The Indiana appellate courts did not produce anything on the first working day of the new year. I'm still strung up and out on a dial-up and Windows 98--next time it's going to be DSL a la polonaise.
I do have news that the New Jersey Supreme Court has snapped up the amicus brief filed in Natale, which those who know more than I suggest means the court is going to consolidate review in Abdullah and Natale. This is important, possibly, for Indiana, because of certain similarities in the two states' sentencing statutes. Of course one could also come to the conclusion that the similarities are different.
My Case of the Year for last year is, in fact, entirely unrelated to Blakely--although it does mention Blakely--and it comes from an unlikely quarter: the South Carolina Supreme Court. It's State v. Brown, No. 25863 (S.C. August 30, 2004). It deals with one of my long-standing pet peeves about something the Indiana Court of Appeals does just about every chance it gets, namely remanding for entry of conviction on a lesser included offense after it has reversed a conviction for a greater offense on sufficiency grounds.

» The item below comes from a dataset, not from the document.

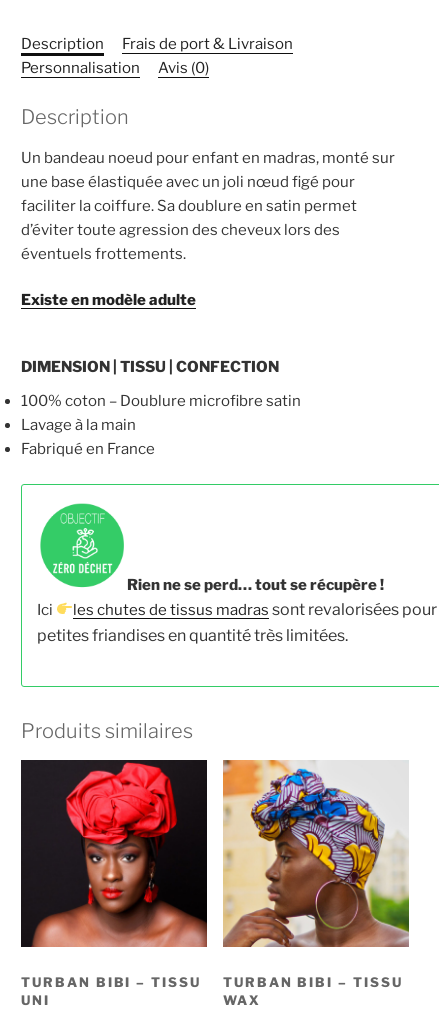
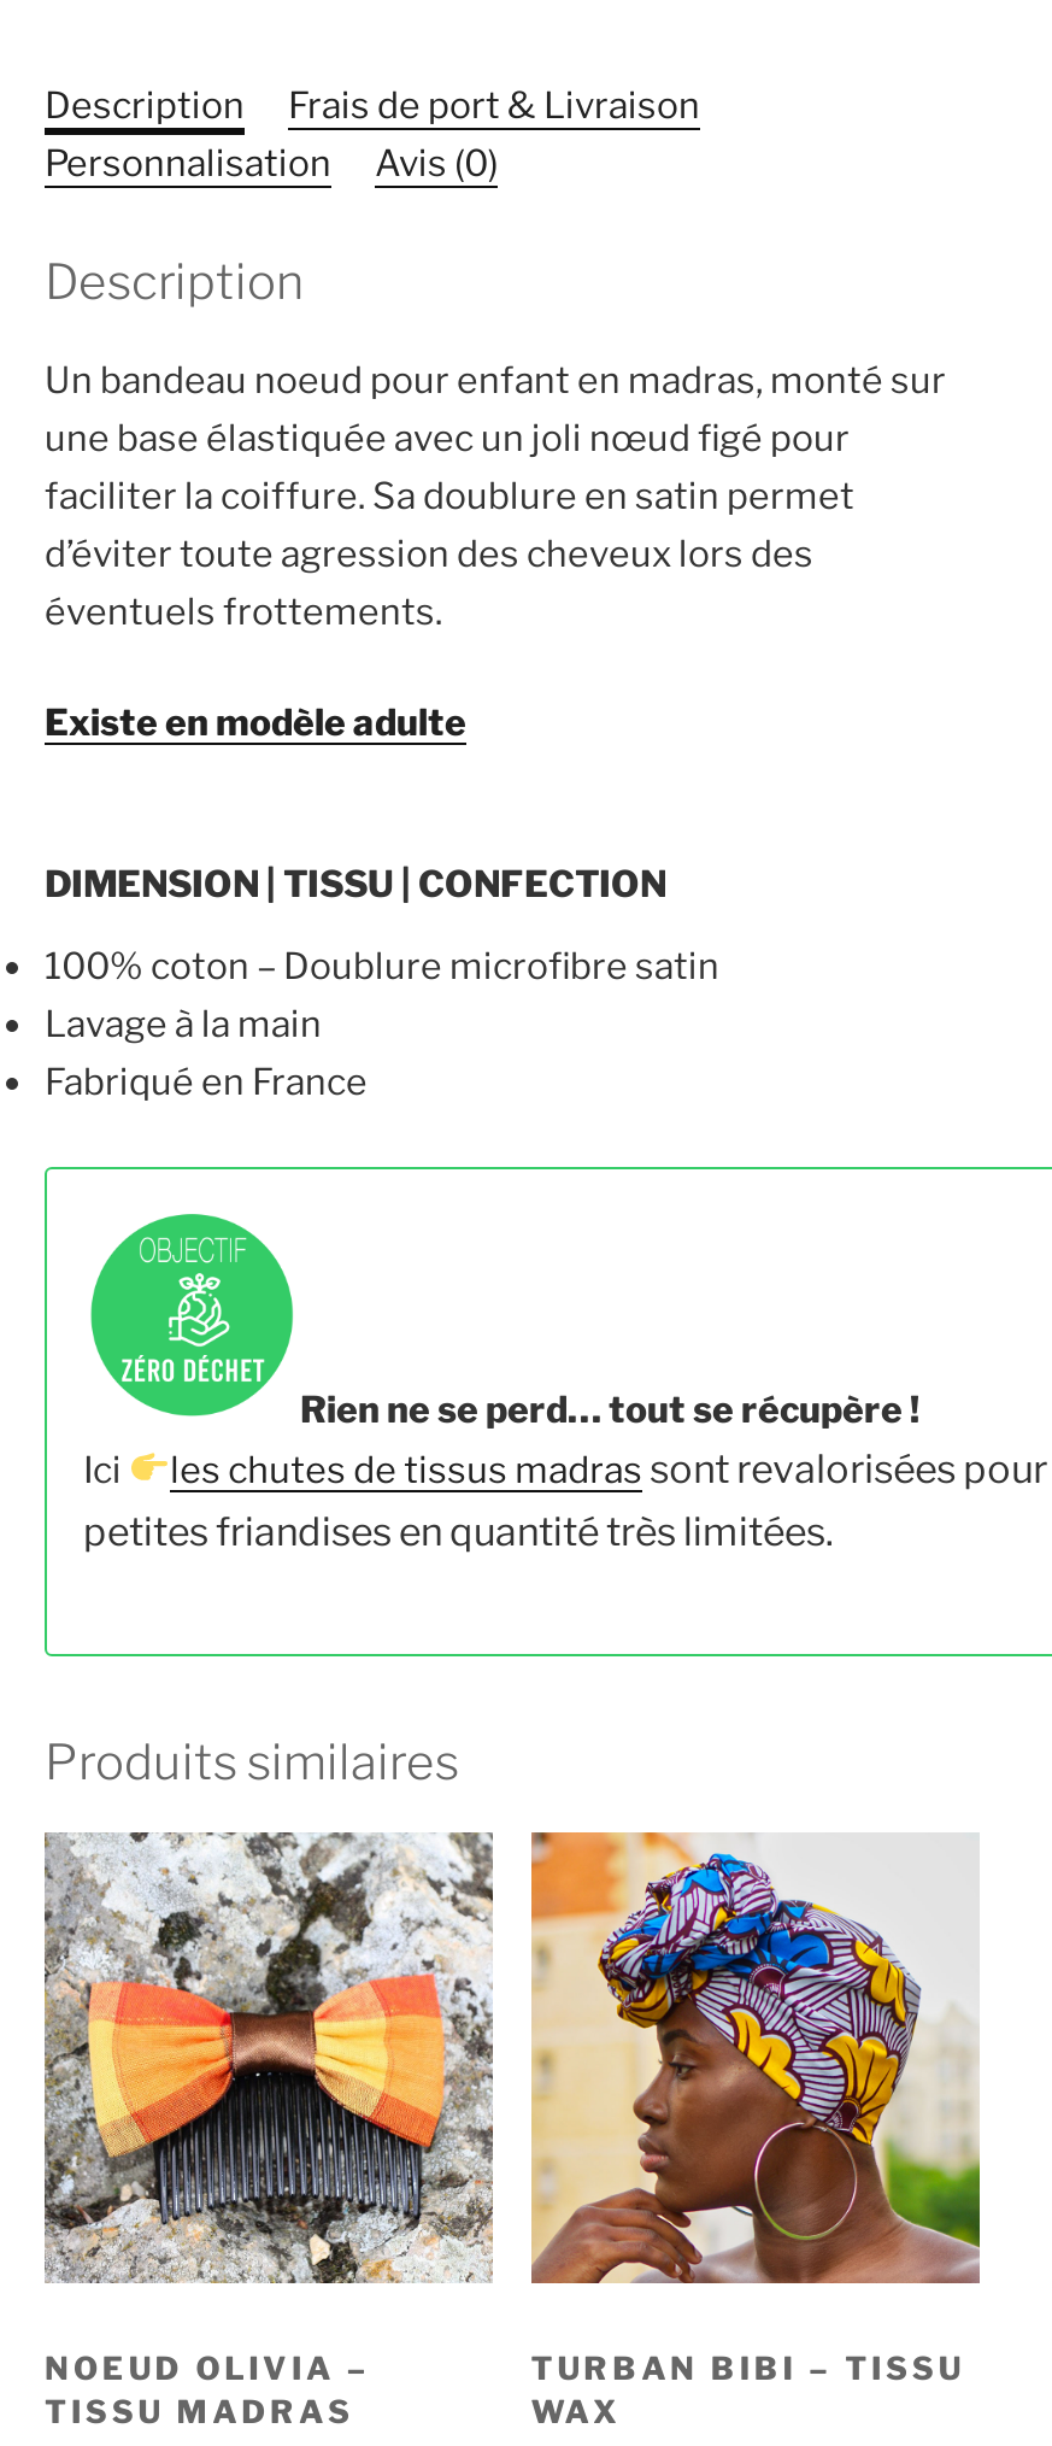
[20,759,208,1008] [image] | TURBAN BIBI – TISSU | UNI -> [42,1830,495,2431] [image] | NOEUD OLIVIA – | TISSU MADRAS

And it does this even if neither State nor the defendant requested an instruction on a lesser included offense.
The opinion is great and a great, early-year break from things Blakely.
Now I have to go find the opinion of the Court of Appeals that I swear exists in which the court reverses a conviction for a non-existent offense and remands for entry of an offense "included" in the non-existent one. Really. I'm not making this up.